START Extracted records
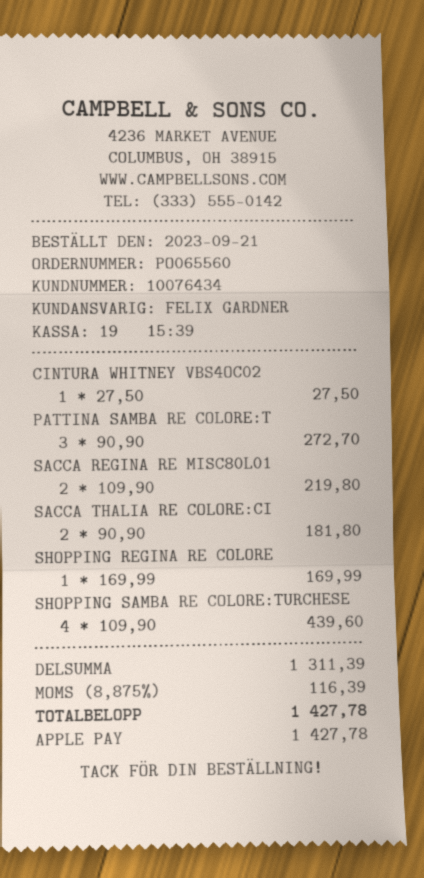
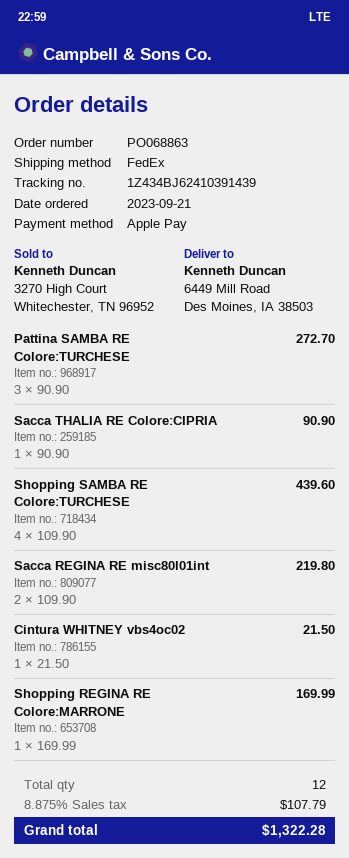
order number: PO065560 -> PO068863
CINTURA WHITNEY VBS4OC02: 1 x 27.50 = 27.50 -> 1 x 21.50 = 21.50
SACCA THALIA RE COLORE:CI: 2 x 90.90 = 181.80 -> 1 x 90.90 = 90.90
tax: 8.875% = 116.39 -> 8.875% = 107.79
total: 1427.78 -> 1322.28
END Extracted records
→ Exercise aim
Reproduce each line above precisely, with no pictures.

→ Answer for the task
order number: PO065560 -> PO068863
CINTURA WHITNEY VBS4OC02: 1 x 27.50 = 27.50 -> 1 x 21.50 = 21.50
SACCA THALIA RE COLORE:CI: 2 x 90.90 = 181.80 -> 1 x 90.90 = 90.90
tax: 8.875% = 116.39 -> 8.875% = 107.79
total: 1427.78 -> 1322.28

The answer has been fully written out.